Узкий круг друзей Делакруа, среди которых были поэты и писатели, включал и Шопена – единственного, кого он всем сердцем любил и кем безмерно восхищался. Бодлер сравнивал музыку Шопена с пестрокрылой птицей, парящей над ужасами бездны. Эта метафора вполне применима и к живописи Делакруа (напомню, что Бодлер был горячим поклонником художника), с одним уточнением: Делакруа не страшился бездны, наоборот, с восторгом вглядывался в нее. Когда премьер-министром Франции стал его приятель Луи Адольф Тьер, на художника посыпались официальные заказы, в том числе на росписи в библиотеке Национального собрания[194], но Делакруа не был бы Делакруа, если бы не посвятил самую внушительную композицию повелителю гуннов Аттиле, сокрушившему остатки античной цивилизации. Никто яснее Делакруа не понимал, что в те далекие века мы прошли сквозь игольное ушко, и, боюсь, он нет-нет да и спрашивал себя: «А оно того стоило?» Но в итоге отвечал утвердительно, осознавая себя духовным преемником лучших представителей западноевропейской культуры – Данте, Микеланджело, Тассо, Шекспира, Рубенса, Пуссена: их имена постоянно мелькают в дневниковых записях и письмах Делакруа, в их творчестве он черпал вдохновение. Вероятно, последним его высказыванием на тему преемственности стала большая стенная роспись в церкви Сен-Сюльпис (к слову, неверующий Делакруа – единственный крупный религиозный художник XIX века), на которой изображена борьба Иакова с ангелом[195]. Под сенью могучих дубов, символизирующих примитивное состояние человека, герой вступил в единоборство с ангелом, страшась принять дар духовного прозрения, который сулит печали и тяготы.
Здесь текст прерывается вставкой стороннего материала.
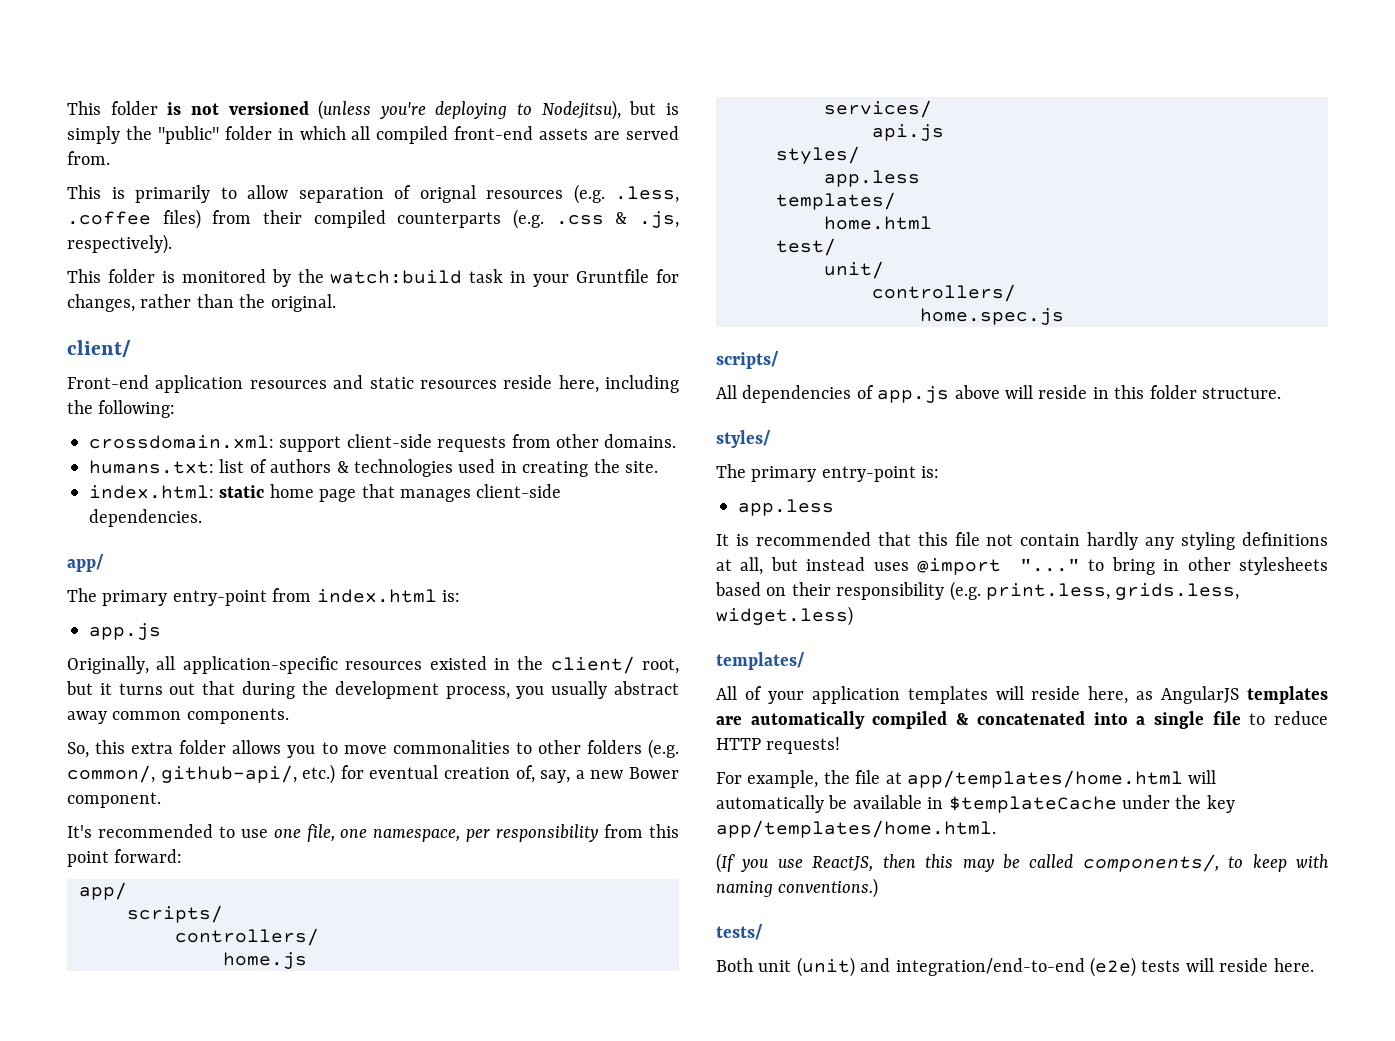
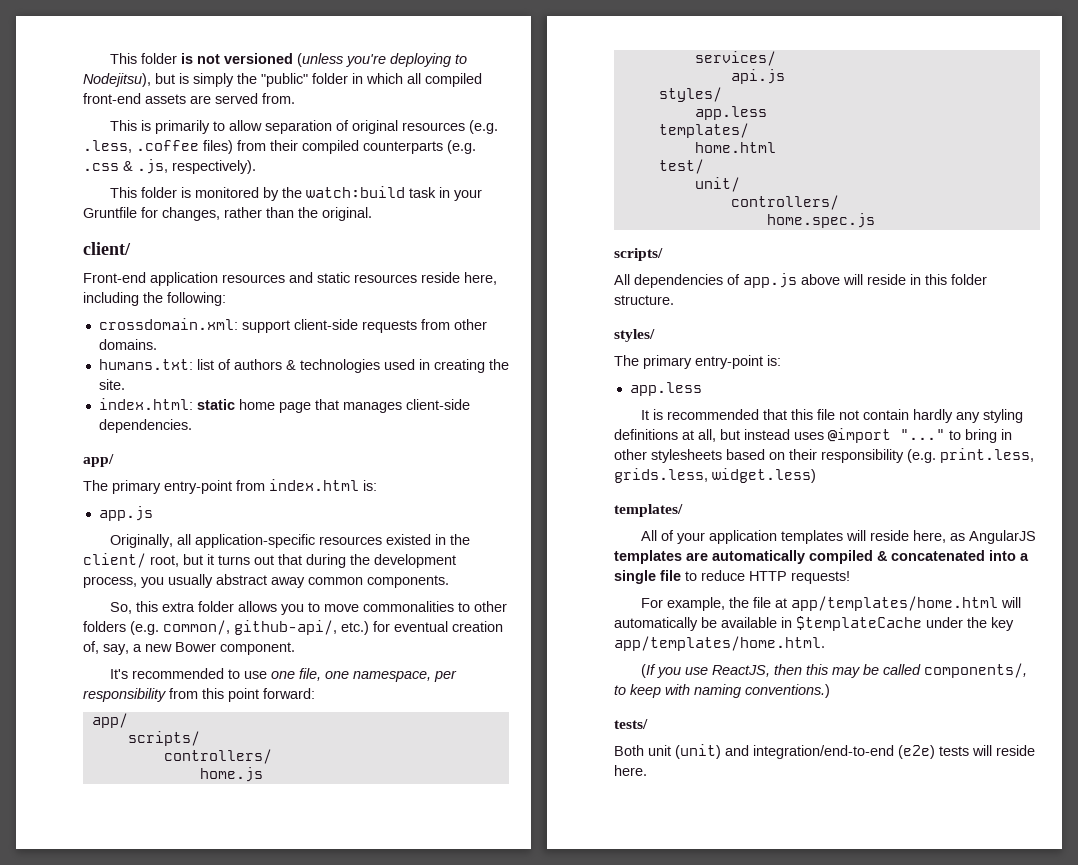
[419,185,476,203] orignal -> [351,120,398,134] original

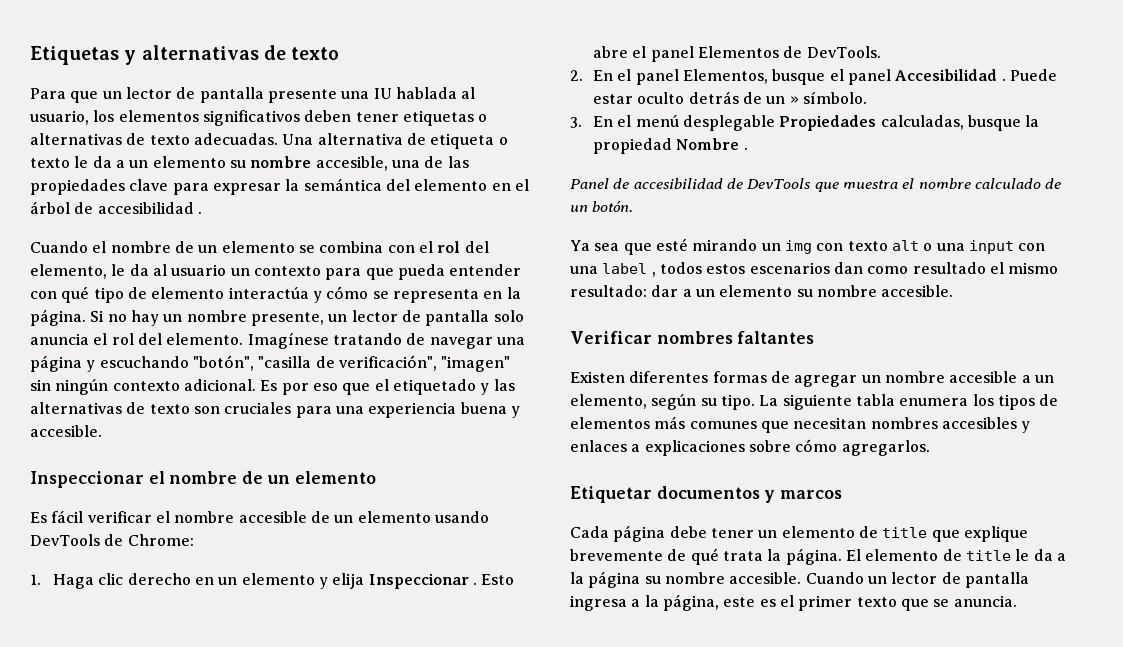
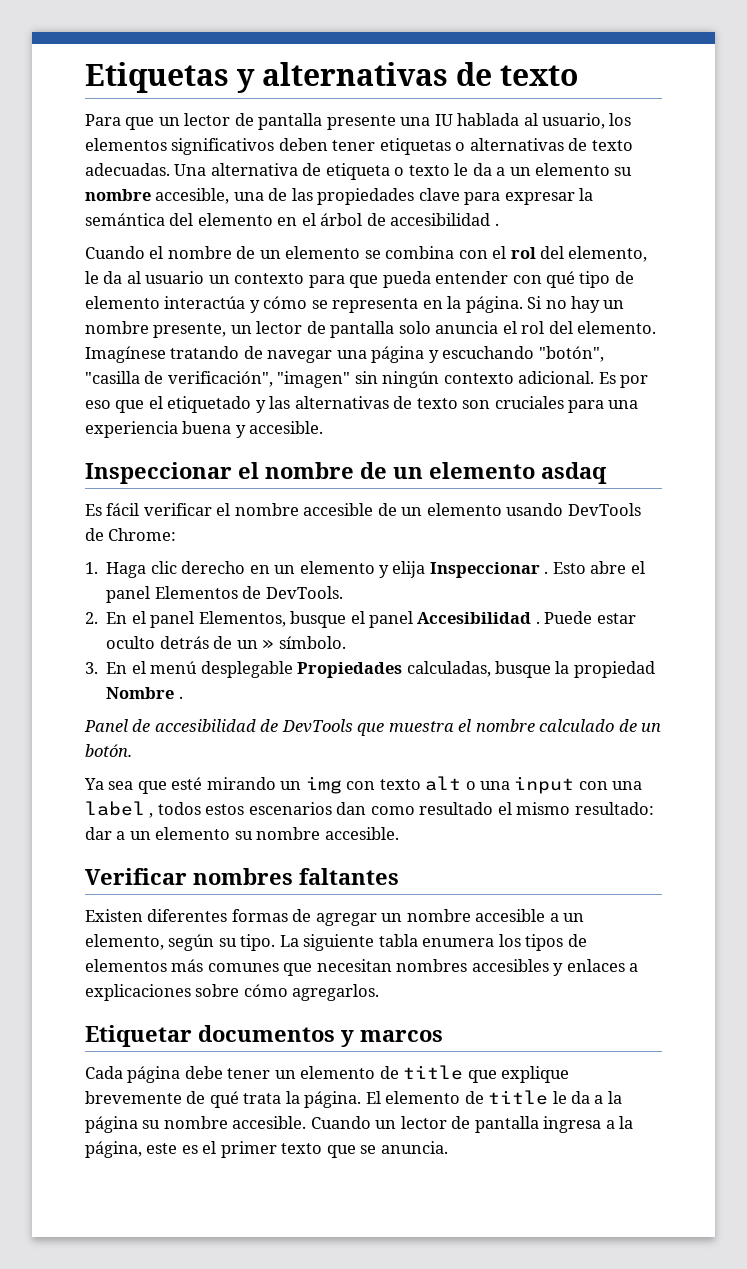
(376, 477) none -> [541,462,607,484] asdaq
Они сражались всю ночь. Мы видим, как Иаков, словно бык, напирает на противника – почти не сопротивляющегося ангела, но исход поединка предопределен: Иаков должен принять свою судьбу.

Делакруа хорошо знал, какая хрупкая материя – цивилизация, и оттого еще больше дорожил ею; он был далеко не так наивен, чтобы искать альтернативу ей на Таити. Далеко не наивен был и Гоген, поэтому довольно странно, что он не удосужился заранее разобраться в положении дел на острове, который к тому времени, как Гоген уехал туда, уже больше ста лет подвергался тлетворному влиянию европейцев. Байроническая ненависть к современному западному обществу настоятельно требовала бежать прочь от цивилизации, чего бы это ни стоило. Подобно Делакруа, Гоген обнаружил совсем не то, чего ждал, однако ему удалось слепить из новой реальности некое отражение своей мечты. Что же он обнаружил на Таити? По большому счету то же, что Делакруа в Марокко: достоинство, благородство, остановившееся время. Несмотря на преследовавшие его неудачи, Гоген цеплялся за свою мечту с поистине героическим упорством, и мы склонны забывать о чудовищно неприглядных сторонах его островной жизни.